CAMAÇARI, BA – O presidente Luiz Inácio Lula da Silva declarou nesta quinta-feira (14) que a relação entre o senador Flávio Bolsonaro (PL-RJ) e o banqueiro Daniel Vorcaro, detido sob acusação de fraudes financeiras, configura um “caso de polícia”. A afirmação foi feita durante a visita do presidente à fábrica de fertilizantes nitrogenados Fafen, em Camaçari, na Bahia, em resposta a um questionamento de jornalista. “Eu não vou comentar, é um caso de polícia, não meu. Eu não sou policial, não sou procurador-geral. O caso dele é de polícia”, pontuou o presidente.

A declaração de Lula refere-se a um escândalo revelado em reportagem do portal The Intercept Brasil, que detalha o suposto envolvimento do senador, filho do ex-presidente Jair Bolsonaro, com o banqueiro. Segundo a publicação, Flávio Bolsonaro teria articulado o repasse de R$ 134 milhões de Daniel Vorcaro, aparentemente destinados a financiar um filme sobre a trajetória política de seu pai, que governou o país entre 2019 e 2022.

Daniel Vorcaro está preso sob suspeita de liderar uma organização criminosa que praticava fraudes financeiras através do Banco Master. A instituição teve sua liquidação decretada pelo Banco Central no final do ano passado, após constatar a incapacidade de honrar com depósitos e aplicações de clientes.
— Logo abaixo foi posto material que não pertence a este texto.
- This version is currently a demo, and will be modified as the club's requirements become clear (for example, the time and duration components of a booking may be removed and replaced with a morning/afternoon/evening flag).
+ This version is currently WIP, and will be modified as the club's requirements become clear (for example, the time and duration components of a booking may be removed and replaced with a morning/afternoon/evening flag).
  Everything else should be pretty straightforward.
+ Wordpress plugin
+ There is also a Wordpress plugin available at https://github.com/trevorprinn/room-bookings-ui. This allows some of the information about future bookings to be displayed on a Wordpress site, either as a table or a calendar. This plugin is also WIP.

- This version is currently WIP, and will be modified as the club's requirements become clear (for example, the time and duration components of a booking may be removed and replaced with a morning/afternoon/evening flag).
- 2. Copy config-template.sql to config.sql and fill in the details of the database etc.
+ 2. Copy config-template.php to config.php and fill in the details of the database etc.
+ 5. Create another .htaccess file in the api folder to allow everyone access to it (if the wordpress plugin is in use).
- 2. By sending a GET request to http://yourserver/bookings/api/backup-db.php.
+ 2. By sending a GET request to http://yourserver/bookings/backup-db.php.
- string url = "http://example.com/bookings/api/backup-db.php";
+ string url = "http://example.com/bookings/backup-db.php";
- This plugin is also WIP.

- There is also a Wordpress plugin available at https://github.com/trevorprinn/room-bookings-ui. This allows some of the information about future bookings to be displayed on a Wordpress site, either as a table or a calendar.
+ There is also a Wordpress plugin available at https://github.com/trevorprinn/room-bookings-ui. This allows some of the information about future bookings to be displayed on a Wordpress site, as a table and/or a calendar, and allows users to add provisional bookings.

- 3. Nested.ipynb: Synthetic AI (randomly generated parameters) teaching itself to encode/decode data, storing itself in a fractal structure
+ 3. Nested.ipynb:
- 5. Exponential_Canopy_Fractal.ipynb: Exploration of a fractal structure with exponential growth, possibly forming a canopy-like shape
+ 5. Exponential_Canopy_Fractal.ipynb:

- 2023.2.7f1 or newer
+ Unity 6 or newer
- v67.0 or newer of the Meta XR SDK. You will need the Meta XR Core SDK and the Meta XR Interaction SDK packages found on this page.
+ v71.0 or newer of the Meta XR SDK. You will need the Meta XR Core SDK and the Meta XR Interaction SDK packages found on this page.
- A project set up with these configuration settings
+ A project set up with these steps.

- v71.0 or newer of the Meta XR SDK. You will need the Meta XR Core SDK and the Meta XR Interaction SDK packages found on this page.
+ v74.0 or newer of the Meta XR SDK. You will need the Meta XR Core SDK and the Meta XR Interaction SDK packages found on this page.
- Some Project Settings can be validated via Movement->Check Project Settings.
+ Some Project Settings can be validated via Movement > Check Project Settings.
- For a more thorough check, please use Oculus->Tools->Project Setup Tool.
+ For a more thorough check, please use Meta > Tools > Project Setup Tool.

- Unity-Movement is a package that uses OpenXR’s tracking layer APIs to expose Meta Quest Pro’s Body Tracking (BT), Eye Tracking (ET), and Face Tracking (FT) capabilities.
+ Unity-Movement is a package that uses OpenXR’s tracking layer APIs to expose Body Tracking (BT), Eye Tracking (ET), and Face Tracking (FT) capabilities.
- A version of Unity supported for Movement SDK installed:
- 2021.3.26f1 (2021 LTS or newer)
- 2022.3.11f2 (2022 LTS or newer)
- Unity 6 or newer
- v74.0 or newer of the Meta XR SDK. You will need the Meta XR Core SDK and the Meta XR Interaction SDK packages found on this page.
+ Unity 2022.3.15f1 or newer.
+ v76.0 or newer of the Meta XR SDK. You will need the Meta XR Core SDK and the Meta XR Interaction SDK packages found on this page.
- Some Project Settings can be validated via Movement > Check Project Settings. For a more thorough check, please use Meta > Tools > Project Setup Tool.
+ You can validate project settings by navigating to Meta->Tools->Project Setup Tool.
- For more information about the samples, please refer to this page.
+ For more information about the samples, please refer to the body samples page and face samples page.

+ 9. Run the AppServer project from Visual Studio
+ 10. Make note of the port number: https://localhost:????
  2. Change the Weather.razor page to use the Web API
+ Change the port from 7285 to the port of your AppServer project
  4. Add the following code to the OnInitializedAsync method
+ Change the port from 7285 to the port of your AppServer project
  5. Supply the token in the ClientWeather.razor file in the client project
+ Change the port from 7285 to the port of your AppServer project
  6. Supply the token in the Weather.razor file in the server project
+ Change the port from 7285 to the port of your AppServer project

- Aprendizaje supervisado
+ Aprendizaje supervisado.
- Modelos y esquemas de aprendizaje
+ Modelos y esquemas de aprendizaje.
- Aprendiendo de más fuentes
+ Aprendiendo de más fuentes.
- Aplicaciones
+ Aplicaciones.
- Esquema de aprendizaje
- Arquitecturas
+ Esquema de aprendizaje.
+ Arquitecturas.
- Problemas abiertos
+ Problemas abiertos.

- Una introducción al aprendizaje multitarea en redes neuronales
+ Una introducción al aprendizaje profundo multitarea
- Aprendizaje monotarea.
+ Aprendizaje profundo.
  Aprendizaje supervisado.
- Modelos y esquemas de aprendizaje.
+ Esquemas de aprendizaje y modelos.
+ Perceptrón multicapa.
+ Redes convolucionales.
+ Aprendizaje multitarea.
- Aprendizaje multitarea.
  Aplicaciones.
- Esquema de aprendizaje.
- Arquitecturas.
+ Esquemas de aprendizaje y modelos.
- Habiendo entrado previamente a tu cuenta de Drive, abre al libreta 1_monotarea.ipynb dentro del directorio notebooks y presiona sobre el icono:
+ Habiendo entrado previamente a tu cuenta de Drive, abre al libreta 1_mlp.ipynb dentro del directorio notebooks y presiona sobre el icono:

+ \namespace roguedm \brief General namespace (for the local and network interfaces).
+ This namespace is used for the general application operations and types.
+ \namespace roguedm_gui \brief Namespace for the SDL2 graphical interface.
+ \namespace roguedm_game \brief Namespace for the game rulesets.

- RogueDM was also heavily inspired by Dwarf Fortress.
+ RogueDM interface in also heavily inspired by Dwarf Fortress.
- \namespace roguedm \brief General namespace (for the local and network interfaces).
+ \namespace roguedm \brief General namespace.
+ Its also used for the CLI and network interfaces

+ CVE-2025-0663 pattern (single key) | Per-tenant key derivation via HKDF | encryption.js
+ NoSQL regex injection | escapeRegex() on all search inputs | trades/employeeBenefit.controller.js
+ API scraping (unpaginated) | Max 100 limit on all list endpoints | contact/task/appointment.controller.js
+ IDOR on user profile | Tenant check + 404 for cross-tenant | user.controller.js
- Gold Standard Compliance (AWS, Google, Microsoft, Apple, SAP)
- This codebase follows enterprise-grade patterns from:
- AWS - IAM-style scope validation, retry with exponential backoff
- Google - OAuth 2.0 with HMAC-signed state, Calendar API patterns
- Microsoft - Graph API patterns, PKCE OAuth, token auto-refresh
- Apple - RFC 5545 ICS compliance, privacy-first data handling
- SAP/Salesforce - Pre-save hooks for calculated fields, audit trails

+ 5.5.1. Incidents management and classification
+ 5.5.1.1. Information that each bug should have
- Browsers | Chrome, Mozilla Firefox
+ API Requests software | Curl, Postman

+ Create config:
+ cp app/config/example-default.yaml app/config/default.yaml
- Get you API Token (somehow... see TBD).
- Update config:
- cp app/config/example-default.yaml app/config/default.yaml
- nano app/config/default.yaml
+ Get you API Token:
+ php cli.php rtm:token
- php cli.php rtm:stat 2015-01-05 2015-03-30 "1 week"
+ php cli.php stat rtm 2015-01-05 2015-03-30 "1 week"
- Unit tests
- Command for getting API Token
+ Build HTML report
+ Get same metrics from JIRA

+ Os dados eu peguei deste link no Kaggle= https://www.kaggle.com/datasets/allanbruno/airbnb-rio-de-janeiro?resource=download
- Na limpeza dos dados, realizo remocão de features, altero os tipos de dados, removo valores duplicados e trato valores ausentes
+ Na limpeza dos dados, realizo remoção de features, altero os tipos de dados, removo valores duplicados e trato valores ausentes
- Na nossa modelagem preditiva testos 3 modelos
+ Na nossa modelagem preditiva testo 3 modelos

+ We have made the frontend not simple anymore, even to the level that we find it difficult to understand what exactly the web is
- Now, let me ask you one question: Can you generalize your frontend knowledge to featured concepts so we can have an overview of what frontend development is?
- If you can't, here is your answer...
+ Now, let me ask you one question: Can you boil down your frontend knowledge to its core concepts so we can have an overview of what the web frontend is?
A reportagem do Intercept trouxe à tona um áudio no qual Flávio Bolsonaro menciona a importância do filme e a necessidade do envio de recursos para quitar “parcelas para trás”. Com base em mensagens de WhatsApp, documentos e comprovantes bancários vazados, o material indica que parte do valor teria sido pago entre fevereiro e maio de 2023.

As últimas conversas entre Flávio Bolsonaro e Vorcaro, expostas pela reportagem, datam do início de novembro do ano passado, período crucial para o Banco Master e seu então controlador. Pouco mais de uma semana após essa troca de mensagens, o Banco Central decretou a liquidação do Master, e a Polícia Federal (PF) prendeu o banqueiro em um dos desdobramentos da operação que investiga as fraudes. Vorcaro permanece detido na Superintendência da PF em Brasília e negocia um acordo de delação premiada.

O filme estaria sendo produzido por uma produtora estrangeira, com atores e equipes internacionais, e tem previsão de lançamento ainda para este ano. A matéria também aponta que o suposto apoio financeiro envolve transferências internacionais de uma empresa controlada por Vorcaro para um fundo nos Estados Unidos, gerido por Paulo Calixto, advogado do ex-deputado federal Eduardo Bolsonaro, irmão de Flávio. Deputados federais da base governista apresentaram denúncias à Polícia Federal e à Receita Federal para que investiguem possíveis ilegalidades nas transações e se os recursos podem estar ligados a algum tipo de propina.

Horas após a publicação da reportagem na última quarta-feira (13), Flávio Bolsonaro, que inicialmente negou a situação, admitiu ter pedido o recurso e mantido relação com Vorcaro, mas enfatizou que se tratava de uma questão privada. “É preciso separar os inocentes dos bandidos. No nosso caso, o que aconteceu foi um filho procurando patrocínio privado para um filme privado sobre a história do próprio pai. Zero de dinheiro público. Zero de lei Rouanet”, esclareceu o senador.

O parlamentar acrescentou que conheceu Daniel Vorcaro em dezembro de 2022, após o término do governo Bolsonaro, em um período em que não havia acusações ou suspeitas públicas sobre o banqueiro. O contato, segundo ele, foi retomado quando houve atraso no pagamento das parcelas de patrocínio necessárias para a conclusão do filme. Na mesma nota, Flávio Bolsonaro negou ter combinado qualquer vantagem indevida no trato com o banqueiro. “Não ofereci vantagens em troca. Não promovi encontros privados fora da agenda. Não intermediei negócios com o governo. Não recebi dinheiro ou qualquer vantagem. Isso é muito diferente das relações espúrias do governo Lula e seus representantes com Vorcaro. Por isso, reitero, CPI do Master já”, concluiu. Um vídeo com os mesmos argumentos foi divulgado nas redes sociais, onde o senador reiterou que Vorcaro parou de honrar as parcelas pendentes do patrocínio e que havia um contrato assinado a respeito desses repasses, sem fornecer detalhes sobre o documento.